- [Exercise objective] Since the records include pictures, leave those out while you reproduce exactly and only the lines from the one containing "text: 投标方需报交货周期 ->" through the one containing "font-family: none ->", inclusive.

- [Task inputs]

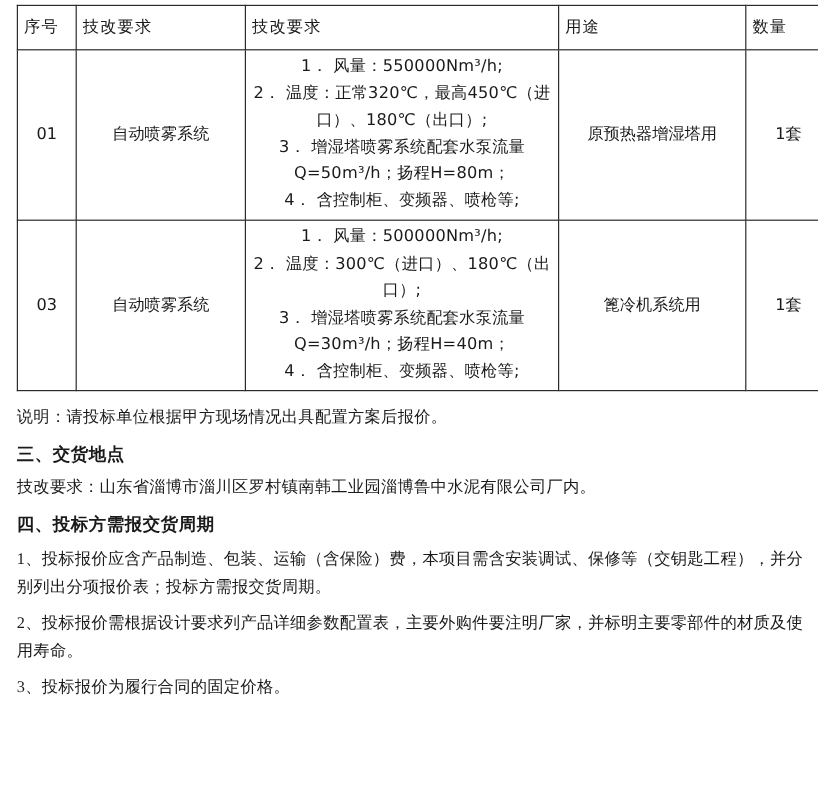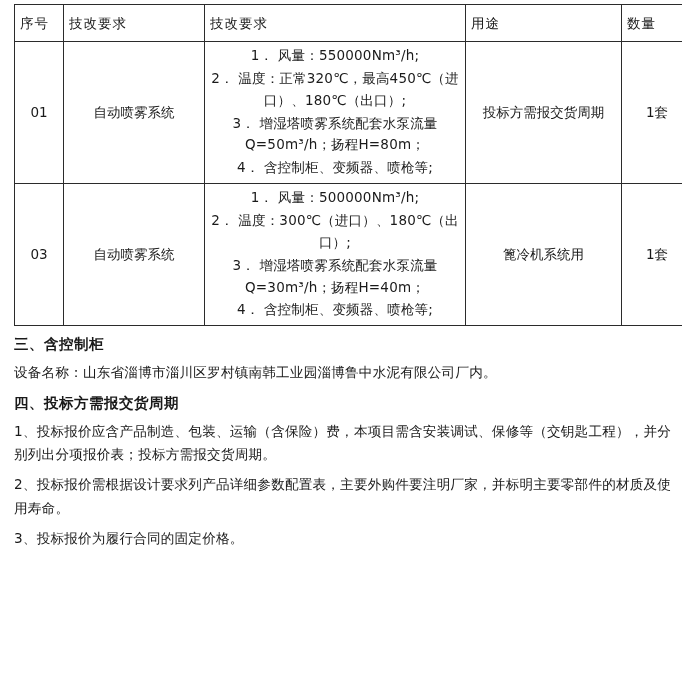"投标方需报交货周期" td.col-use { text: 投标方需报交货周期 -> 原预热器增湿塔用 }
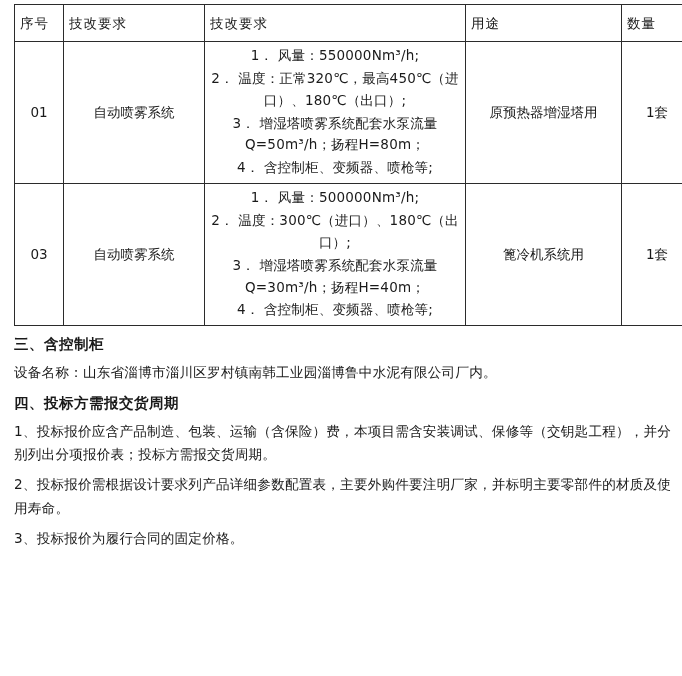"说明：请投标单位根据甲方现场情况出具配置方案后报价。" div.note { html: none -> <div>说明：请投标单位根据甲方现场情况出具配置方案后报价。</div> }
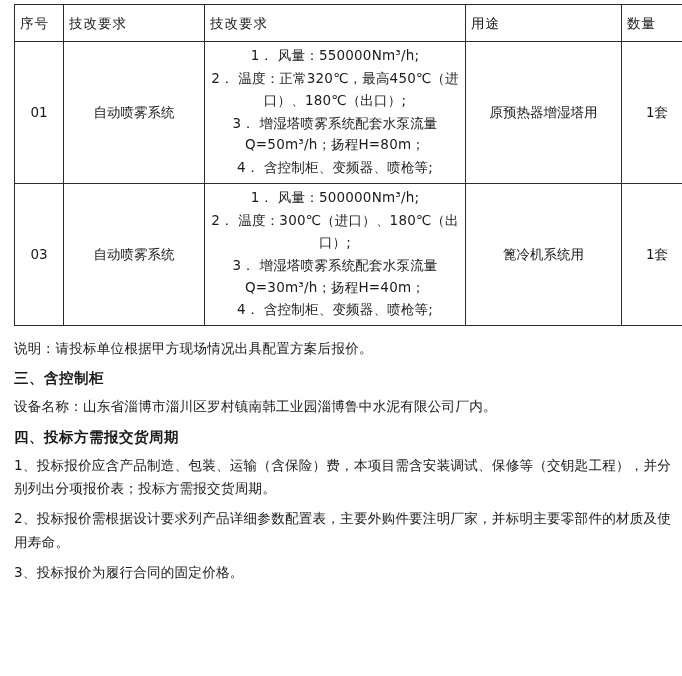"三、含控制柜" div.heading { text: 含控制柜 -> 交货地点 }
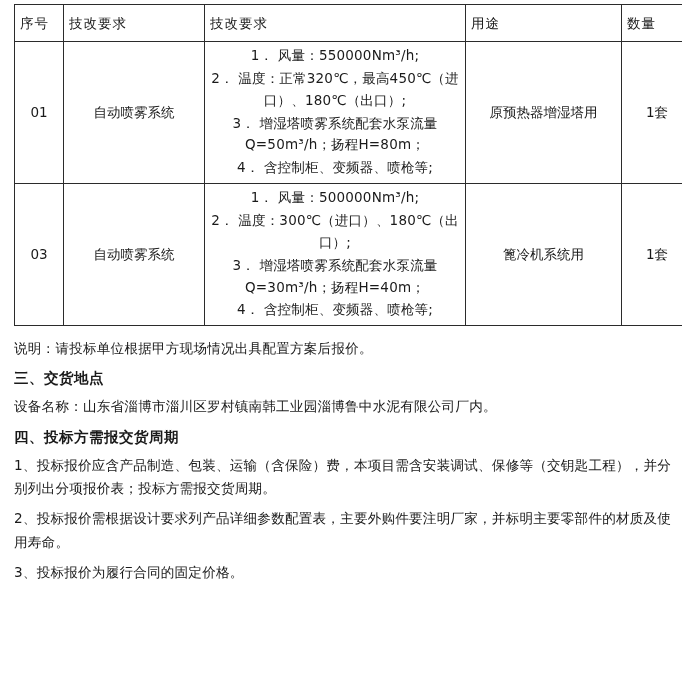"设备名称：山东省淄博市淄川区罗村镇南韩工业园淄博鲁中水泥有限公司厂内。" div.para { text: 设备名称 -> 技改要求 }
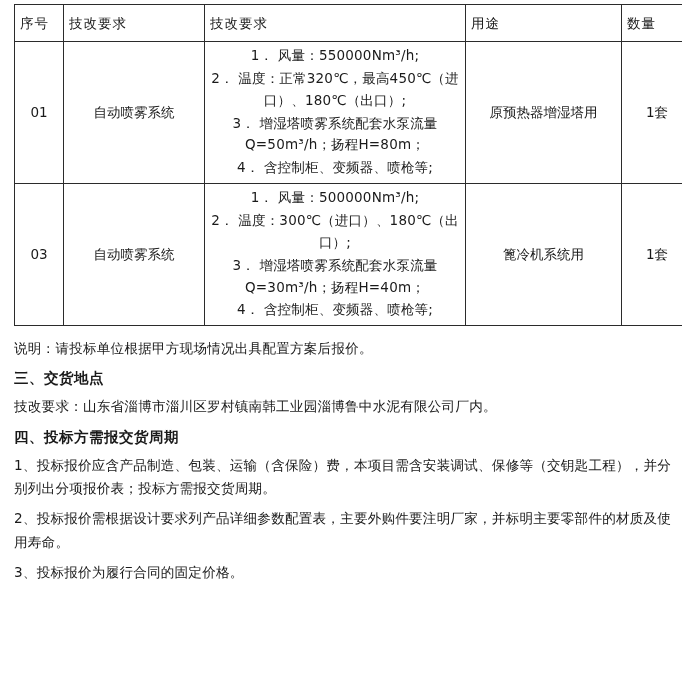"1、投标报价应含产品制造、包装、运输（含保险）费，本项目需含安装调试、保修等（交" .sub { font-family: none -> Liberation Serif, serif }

==

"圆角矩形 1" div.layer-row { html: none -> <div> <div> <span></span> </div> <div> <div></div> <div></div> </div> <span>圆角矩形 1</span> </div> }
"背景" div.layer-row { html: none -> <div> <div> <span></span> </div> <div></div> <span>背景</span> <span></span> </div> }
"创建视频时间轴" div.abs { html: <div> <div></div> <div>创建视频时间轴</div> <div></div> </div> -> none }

- [Exercise result]
"投标方需报交货周期" td.col-use { text: 投标方需报交货周期 -> 原预热器增湿塔用 }
"说明：请投标单位根据甲方现场情况出具配置方案后报价。" div.note { html: none -> <div>说明：请投标单位根据甲方现场情况出具配置方案后报价。</div> }
"三、含控制柜" div.heading { text: 含控制柜 -> 交货地点 }
"设备名称：山东省淄博市淄川区罗村镇南韩工业园淄博鲁中水泥有限公司厂内。" div.para { text: 设备名称 -> 技改要求 }
"1、投标报价应含产品制造、包装、运输（含保险）费，本项目需含安装调试、保修等（交" .sub { font-family: none -> Liberation Serif, serif }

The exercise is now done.